Task directions:
Filter out all lines without the word "Install" from the data below, please, and copy the rest.

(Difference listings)
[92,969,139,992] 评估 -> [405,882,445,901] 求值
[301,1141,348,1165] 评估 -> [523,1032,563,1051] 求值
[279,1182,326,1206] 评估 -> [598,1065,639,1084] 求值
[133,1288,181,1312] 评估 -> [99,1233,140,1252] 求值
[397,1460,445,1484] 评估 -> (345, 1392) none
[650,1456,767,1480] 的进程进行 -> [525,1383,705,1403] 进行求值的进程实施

* * *

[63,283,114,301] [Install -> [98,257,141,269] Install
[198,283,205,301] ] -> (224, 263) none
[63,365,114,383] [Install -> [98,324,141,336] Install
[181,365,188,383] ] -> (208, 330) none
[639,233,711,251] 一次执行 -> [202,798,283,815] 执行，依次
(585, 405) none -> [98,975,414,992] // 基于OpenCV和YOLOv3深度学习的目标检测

Exercise output:
[63,283,114,301] [Install -> [98,257,141,269] Install
[63,365,114,383] [Install -> [98,324,141,336] Install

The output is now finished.